In a lot of ways, lockdown is similar to my regular life. When I was pregnant with my older son, five years ago, my husband and I moved out the city to the suburbs. After the baby was born, we went into the weird proto-lockdown that is the baby bubble, and hardly ever socialised.

Then we noticed the baby was a great excuse to get out of social obligations, which – being a pair of introverts who sometimes find social activity utterly draining – we exploited, turning down dinner invitations here and pub nights there (“Sorry, the baby is colicky” – which wasn’t a lie).

When my maternity leave ended, I decided to go freelance, and started working from home instead of returning to my office job and city commute. And I’m very happy I did this. But now – after having another child, too – I’m even more indoorsy and antisocial than ever.

What I mean by this is: my pyjama game is strong (I have day pyjamas, work pyjamas and professional pyjamas), but my social skills are poor.

Even my family are better at socialising than me. Both kids have regular video playdates, and it turns out my husband – who claims to hate everyone – is on WhatsApp groups for both the street and our school. I, on the other hand, started a WhatsApp group for my mum-friends at the beginning of lockdown – it’s very active, but I’ve posted in it, maybe, once? My family also pile into the car twice a week to visit their granddad – my father-in-law – maintaining respectful distances in his long skinny garden.

More recently, though, people have been asking me to hang out. Online, and also for socially-distant local walks. Maybe I should take them up on it. Staying in my epic, five-year maternity-leave-freelancing-lockdown-bubble might be comfortable, but it will only worsen my anxiety when in social situations.

The other day a friend rang for a chat, and I greeted her with, “Hello, how can I help you?”. During a GP’s appointment by phone to investigate a rash, I said the words: “How is my skin wrong?”

And – even worse – on Father’s Day, I baked my father-in-law a lasagne and made the biggest social lockdown error yet. When he popped by the house, I hugged him. I. Hugged. Him. He does not live with us, and I hugged him. He is already in a bubble with other members of the family, and I hugged him. My husband and my children gave a little yell, but even then it took me a good 30 seconds to figure out the problem.

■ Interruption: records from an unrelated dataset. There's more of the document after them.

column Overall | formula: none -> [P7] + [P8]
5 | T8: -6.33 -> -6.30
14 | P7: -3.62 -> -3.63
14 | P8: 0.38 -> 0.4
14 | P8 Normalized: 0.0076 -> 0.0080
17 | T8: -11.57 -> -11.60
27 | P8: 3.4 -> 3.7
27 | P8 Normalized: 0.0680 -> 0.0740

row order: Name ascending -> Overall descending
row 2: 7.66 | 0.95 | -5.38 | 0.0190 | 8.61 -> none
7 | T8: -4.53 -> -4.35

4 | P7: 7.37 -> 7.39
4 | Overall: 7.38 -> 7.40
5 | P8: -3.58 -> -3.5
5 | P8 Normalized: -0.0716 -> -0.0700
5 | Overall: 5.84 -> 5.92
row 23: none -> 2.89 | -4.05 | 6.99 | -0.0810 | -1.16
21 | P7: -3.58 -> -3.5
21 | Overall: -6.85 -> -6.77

“Well, I enjoyed it,” my father-in-law quipped. I was mortified.

To date, everyone seems fine – we’ve all been isolating, so hopefully exposure would be minimal – but even so, it’s not great news. And I can’t help thinking that, had I not been so deep inside my own bubble, I might not have been so unthinking as to completely interrupt his bubble.

So, socially-distant social life, here I come. Either that, or starting a new life somewhere else. At any rate, I’ve signed up to Zoom at last.